Directions for this task: Return, word for word, only the lines of the data below that lie between the line with "[27,300,326,317] 28% with" and the line with "[27,344,437,366] Top VectorGrove", those two lines included.

BEGIN Task input

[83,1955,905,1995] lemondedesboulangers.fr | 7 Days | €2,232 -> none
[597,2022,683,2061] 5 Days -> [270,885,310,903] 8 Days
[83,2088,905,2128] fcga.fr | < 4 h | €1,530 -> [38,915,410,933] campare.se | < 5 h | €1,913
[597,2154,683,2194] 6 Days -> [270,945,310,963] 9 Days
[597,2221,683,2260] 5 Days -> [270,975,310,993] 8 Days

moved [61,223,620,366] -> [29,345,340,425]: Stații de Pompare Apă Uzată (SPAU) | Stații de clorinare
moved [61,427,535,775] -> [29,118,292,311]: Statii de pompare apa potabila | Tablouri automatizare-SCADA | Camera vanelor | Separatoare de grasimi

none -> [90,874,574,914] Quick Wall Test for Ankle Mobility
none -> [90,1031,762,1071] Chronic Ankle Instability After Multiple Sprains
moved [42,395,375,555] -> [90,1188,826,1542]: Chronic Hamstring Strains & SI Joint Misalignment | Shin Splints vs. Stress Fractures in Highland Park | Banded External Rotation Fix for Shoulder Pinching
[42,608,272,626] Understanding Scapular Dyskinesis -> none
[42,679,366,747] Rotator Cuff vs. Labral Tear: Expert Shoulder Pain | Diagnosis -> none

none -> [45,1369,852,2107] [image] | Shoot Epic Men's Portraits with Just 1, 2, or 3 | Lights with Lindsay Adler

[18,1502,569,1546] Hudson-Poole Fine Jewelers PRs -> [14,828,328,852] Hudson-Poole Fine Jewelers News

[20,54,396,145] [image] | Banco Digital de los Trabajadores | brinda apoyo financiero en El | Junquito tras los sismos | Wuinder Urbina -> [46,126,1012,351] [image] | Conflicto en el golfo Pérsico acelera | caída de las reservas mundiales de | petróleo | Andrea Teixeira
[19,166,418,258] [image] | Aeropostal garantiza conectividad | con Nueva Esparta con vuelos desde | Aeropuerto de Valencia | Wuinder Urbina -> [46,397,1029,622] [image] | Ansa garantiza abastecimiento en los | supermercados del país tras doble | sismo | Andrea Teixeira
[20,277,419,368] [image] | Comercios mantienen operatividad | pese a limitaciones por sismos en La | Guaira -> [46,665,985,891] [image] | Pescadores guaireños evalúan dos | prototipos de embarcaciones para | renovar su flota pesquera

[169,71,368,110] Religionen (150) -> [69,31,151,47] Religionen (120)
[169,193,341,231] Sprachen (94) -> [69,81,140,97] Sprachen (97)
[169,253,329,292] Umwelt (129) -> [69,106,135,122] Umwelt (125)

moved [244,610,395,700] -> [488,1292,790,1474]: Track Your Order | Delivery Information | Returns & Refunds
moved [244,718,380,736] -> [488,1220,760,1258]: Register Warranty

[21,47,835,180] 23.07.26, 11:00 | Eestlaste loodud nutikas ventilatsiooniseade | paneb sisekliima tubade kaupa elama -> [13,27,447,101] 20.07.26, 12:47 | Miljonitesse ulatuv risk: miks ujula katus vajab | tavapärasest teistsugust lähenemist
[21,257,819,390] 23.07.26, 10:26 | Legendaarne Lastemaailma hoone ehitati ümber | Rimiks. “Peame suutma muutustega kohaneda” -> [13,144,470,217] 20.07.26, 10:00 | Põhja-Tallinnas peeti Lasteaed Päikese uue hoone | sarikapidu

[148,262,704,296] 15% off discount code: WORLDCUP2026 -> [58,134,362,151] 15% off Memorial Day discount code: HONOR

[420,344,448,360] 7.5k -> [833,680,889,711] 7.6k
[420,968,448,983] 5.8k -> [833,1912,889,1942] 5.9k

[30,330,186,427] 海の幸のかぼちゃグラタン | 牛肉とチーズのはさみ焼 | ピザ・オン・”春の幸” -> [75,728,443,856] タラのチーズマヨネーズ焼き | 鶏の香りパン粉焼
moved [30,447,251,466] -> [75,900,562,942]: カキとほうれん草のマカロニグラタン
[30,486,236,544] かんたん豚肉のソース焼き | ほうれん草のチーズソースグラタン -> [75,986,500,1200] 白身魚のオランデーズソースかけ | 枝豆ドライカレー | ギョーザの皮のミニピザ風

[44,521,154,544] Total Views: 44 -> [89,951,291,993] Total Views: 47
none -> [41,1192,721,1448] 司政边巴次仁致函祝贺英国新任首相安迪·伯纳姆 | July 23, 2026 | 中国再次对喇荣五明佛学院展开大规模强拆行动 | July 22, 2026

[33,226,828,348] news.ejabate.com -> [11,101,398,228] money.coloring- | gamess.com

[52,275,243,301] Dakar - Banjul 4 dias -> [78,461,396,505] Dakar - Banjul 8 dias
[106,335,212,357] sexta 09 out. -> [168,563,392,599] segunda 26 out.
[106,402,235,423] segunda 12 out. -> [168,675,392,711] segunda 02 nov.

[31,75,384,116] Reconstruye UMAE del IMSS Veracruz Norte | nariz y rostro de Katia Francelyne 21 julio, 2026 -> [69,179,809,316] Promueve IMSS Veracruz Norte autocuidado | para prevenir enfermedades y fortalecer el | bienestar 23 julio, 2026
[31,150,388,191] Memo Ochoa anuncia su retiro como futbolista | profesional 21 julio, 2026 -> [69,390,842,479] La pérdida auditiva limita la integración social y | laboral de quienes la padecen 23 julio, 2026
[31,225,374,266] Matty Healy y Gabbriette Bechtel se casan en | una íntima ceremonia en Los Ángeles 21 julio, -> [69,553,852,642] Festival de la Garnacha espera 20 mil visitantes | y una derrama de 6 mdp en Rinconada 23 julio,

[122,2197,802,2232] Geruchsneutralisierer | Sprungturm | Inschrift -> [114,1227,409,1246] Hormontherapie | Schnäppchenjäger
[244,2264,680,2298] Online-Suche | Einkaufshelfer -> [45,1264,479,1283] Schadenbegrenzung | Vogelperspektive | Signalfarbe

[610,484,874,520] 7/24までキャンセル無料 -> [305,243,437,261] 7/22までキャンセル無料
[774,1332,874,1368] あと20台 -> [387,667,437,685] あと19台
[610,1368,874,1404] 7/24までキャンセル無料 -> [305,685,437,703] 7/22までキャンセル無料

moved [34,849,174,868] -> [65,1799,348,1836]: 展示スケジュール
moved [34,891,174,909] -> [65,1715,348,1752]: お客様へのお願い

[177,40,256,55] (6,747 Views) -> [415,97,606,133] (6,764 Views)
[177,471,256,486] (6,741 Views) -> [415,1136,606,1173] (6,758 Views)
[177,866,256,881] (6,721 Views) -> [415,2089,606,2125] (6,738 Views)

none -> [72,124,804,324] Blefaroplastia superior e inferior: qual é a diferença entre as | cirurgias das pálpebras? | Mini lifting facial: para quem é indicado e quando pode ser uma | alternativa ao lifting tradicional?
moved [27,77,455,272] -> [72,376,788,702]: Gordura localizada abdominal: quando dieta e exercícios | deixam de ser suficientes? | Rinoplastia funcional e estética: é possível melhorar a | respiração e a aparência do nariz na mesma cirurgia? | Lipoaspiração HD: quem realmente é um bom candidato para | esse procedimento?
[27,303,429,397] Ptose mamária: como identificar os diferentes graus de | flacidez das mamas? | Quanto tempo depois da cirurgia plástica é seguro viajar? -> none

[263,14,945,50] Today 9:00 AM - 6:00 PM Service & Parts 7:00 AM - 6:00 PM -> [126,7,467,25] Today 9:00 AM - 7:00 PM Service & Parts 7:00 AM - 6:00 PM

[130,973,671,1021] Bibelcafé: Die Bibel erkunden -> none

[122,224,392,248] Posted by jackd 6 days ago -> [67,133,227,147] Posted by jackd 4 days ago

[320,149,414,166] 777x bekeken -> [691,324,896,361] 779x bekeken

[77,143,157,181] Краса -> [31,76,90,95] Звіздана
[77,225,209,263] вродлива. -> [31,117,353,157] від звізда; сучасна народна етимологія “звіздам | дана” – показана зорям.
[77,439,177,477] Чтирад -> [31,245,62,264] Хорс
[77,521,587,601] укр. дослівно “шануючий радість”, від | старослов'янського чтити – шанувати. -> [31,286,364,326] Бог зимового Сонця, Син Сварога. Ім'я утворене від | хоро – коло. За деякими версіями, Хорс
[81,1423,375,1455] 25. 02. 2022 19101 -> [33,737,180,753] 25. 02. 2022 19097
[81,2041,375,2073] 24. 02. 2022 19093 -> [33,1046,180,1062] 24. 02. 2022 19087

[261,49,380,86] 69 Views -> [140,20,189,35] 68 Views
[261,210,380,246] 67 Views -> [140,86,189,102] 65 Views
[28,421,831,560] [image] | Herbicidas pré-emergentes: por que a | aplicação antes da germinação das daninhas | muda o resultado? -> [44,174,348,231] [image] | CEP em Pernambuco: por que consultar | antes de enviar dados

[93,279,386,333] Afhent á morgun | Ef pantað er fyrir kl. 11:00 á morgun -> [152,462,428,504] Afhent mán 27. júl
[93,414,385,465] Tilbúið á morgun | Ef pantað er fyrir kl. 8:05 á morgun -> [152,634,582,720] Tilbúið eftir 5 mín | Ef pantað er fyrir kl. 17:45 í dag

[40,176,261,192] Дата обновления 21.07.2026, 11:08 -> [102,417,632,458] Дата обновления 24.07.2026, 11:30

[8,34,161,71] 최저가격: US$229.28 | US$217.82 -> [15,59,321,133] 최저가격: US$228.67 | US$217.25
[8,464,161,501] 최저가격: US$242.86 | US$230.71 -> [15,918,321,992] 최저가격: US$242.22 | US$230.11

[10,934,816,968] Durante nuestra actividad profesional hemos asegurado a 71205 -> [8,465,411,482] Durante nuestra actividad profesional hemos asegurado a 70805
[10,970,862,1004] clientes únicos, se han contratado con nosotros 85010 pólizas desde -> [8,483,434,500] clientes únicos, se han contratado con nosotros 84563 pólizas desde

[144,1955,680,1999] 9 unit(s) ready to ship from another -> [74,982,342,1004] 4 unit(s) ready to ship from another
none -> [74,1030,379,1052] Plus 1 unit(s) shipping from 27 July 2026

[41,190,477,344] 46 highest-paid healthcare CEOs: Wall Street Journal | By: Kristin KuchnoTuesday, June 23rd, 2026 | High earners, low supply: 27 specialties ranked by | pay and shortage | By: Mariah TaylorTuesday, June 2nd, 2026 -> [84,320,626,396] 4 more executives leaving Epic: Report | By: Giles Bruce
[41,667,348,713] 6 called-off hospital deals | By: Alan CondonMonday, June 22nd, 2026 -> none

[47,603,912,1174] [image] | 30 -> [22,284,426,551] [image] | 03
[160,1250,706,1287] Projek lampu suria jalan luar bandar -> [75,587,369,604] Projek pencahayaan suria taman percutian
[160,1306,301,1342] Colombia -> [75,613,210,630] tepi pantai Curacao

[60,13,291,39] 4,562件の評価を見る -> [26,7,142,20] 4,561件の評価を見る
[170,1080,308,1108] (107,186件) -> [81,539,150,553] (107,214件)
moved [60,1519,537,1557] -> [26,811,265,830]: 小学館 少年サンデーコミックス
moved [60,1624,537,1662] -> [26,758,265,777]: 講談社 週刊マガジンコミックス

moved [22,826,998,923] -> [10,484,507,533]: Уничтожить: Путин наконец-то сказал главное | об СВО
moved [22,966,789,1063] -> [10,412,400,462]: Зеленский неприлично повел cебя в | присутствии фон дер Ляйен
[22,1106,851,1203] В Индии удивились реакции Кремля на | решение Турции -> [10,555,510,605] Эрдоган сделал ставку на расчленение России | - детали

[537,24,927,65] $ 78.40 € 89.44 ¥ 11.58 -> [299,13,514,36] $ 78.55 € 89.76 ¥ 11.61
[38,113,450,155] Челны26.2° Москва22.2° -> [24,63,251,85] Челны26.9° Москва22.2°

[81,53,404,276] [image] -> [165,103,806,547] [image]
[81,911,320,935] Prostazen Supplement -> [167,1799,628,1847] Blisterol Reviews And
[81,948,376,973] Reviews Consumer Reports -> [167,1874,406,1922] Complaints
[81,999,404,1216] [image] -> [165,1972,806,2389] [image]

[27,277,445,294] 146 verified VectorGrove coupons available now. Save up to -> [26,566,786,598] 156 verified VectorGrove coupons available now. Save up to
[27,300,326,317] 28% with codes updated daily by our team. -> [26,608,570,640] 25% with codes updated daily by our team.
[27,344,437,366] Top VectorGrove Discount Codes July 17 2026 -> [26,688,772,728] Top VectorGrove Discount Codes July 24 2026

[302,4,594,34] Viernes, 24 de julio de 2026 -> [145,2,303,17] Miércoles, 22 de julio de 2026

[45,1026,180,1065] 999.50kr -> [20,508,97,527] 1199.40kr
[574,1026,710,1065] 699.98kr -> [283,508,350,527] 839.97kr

END Task input

Exercise response:
[27,300,326,317] 28% with codes updated daily by our team. -> [26,608,570,640] 25% with codes updated daily by our team.
[27,344,437,366] Top VectorGrove Discount Codes July 17 2026 -> [26,688,772,728] Top VectorGrove Discount Codes July 24 2026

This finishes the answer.